A server for TurboRepo Remote Cache to store cache artefacts in Google Cloud Storage or Amazon S3

Tapico Turborepo Remote Cache

This is an implementation of Vercel's Turborepo Remote Cache API endpoints used by the turborepo CLI command. This solution allows you to get control over where the cache arteficats are being stored.

The CLI tool currently supports the following targets for the cache arteficats:

  • gcs: Google Cloud Storage
  • s3: Amazon S3
  • local: The local file system

Running the application

You can execute this application by running when you want to store your cache artefacts on a Amazon S3 compatible cloud storage provider, it will start a HTTP server on port 8080:

./tapico-turborepo-remote-cache --kind="s3" --s3.endpoint="http://127.0.0.1:9000" --s3.accessKeyId="minio" --s3.secretKey="miniosecretkey" --s3.region="eu-west-1" --turbo-token="your-turbo-token"

Note: The above example can be used to test against the Minio instance of the docker-compose.yml file found in the dev-directory.

At this time the server doesn't support running over HTTPS, you might want to consider using a load balancer to expose the server over HTTPS to the internet.

Configuration

The server supports three kind of cloud storage, which are s3, gcs and local, the latter will store the cache artefects on the local file system on a relative path.

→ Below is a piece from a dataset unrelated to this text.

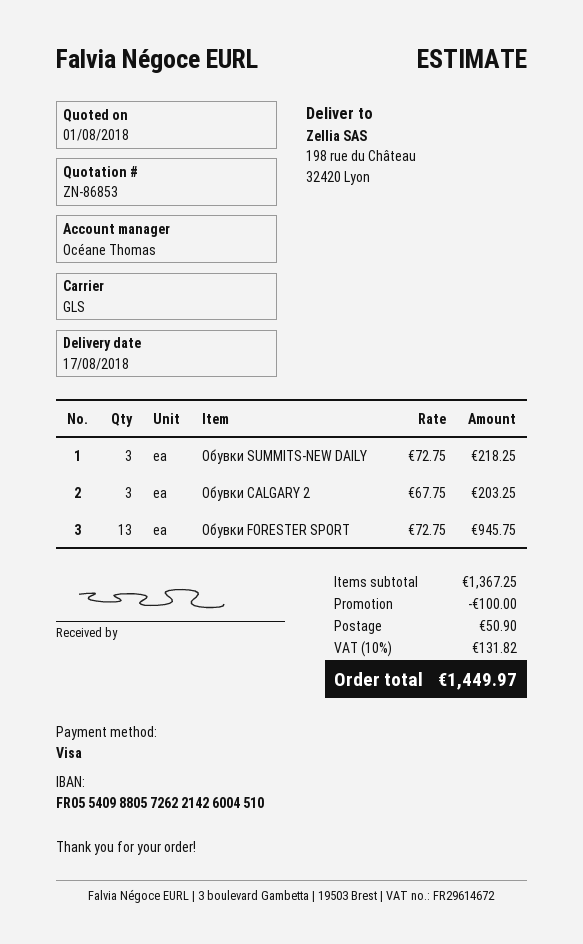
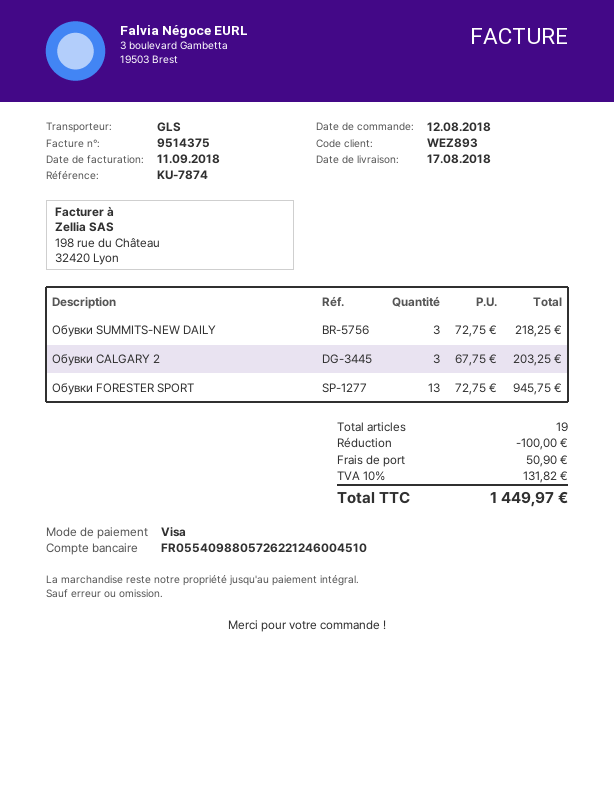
bank account: FR0554098805726221426004510 -> FR0554098805726221246004510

The configuration is currently handled via environment variables, the following are available:

  • CLOUD_PROVIDER_KIND: s3, gcs or local
  • GOOGLE_CREDENTIALS_FILE: location the google credentials json file
  • GOOGLE_PROJECT_ID: the project id
  • GOOGLE_ENDPOINT: the endpoint to use for Google Cloud Storage (e.g. for emulator)
  • AWS_ENDPOINT: the endpoint to connect to for Amazon S3
  • AWS_ACCESS_KEY_ID: the Amazon acces key id
  • AWS_SECRET_ACCESS_KEY: the Amazon secret access key
  • AWS_S3_REGION_NAME: the region for Amazon S3
  • CLOUD_SECURE: whether the endpoint is secure (https) or not, can be true or false
  • CLOUD_FILESYSTEM_PATH: the relative path to the file system
  • TURBO_TOKEN: comma seperated list of accepted TURBO_TOKENS

Alternatively, you can also use the CLI arguments:

usage: tapico-turborepo-remote-cache --turbo-token=TURBO-TOKEN [<flags>]

Flags:
      --help                     Show context-sensitive help (also try --help-long and --help-man).
  -v, --verbose                  Verbose mode.
      --kind="s3"                Kind of storage provider to use (s3, gcp, local). ($CLOUD_PROVIDER_KIND)
      --secure                   Enable secure access (or HTTPs endpoints).
      --turbo-token=TURBO-TOKEN  The comma separated list of TURBO_TOKEN that the server should accept ($TURBO_TOKEN)
      --google.endpoint="http://127.0.0.1:9000"
                                 API Endpoint of cloud storage provide to use ($GOOGLE_ENDPOINT)
      --google.project-id=GOOGLE.PROJECT-ID
                                 The project id relevant for Google Cloud Storage ($GOOGLE_PROJECT_ID).
      --local.project-id=LOCAL.PROJECT-ID
                                 The relative path to storage the cache artefacts when 'local' is enabled ($CLOUD_FILESYSTEM_PATH).
      --s3.endpoint=S3.ENDPOINT  The endpoint to use to connect to a Amazon S3 compatible cloud storage provider ($AWS_ENDPOINT).
      --s3.accessKeyId=S3.ACCESSKEYID
                                 The Amazon S3 Access Key Id ($AWS_ACCESS_KEY_ID).
      --s3.secretKey=S3.SECRETKEY
                                 The Amazon S3 secret key ($AWS_SECRET_ACCESS_KEY).
      --s3.region=S3.REGION      The Amazon S3 region($AWS_S3_REGION_NAME).
      --version                  Show application version.

Configuring Turbo

After you have started the server you need to change the configuration of Turbo to ensure it's pointing to our server for the API server. Currently, any of the login functionality is not implemented. You can adapt the .turbo/config.json-file in the root of your mono repo.

{
  "teamId": "team_blah",
  "apiUrl": "http://127.0.0.1:8080"
}

After this you should be able to run turbo e.g. turbo run build --force to force the generating of new cache artefacts and upload it to our server.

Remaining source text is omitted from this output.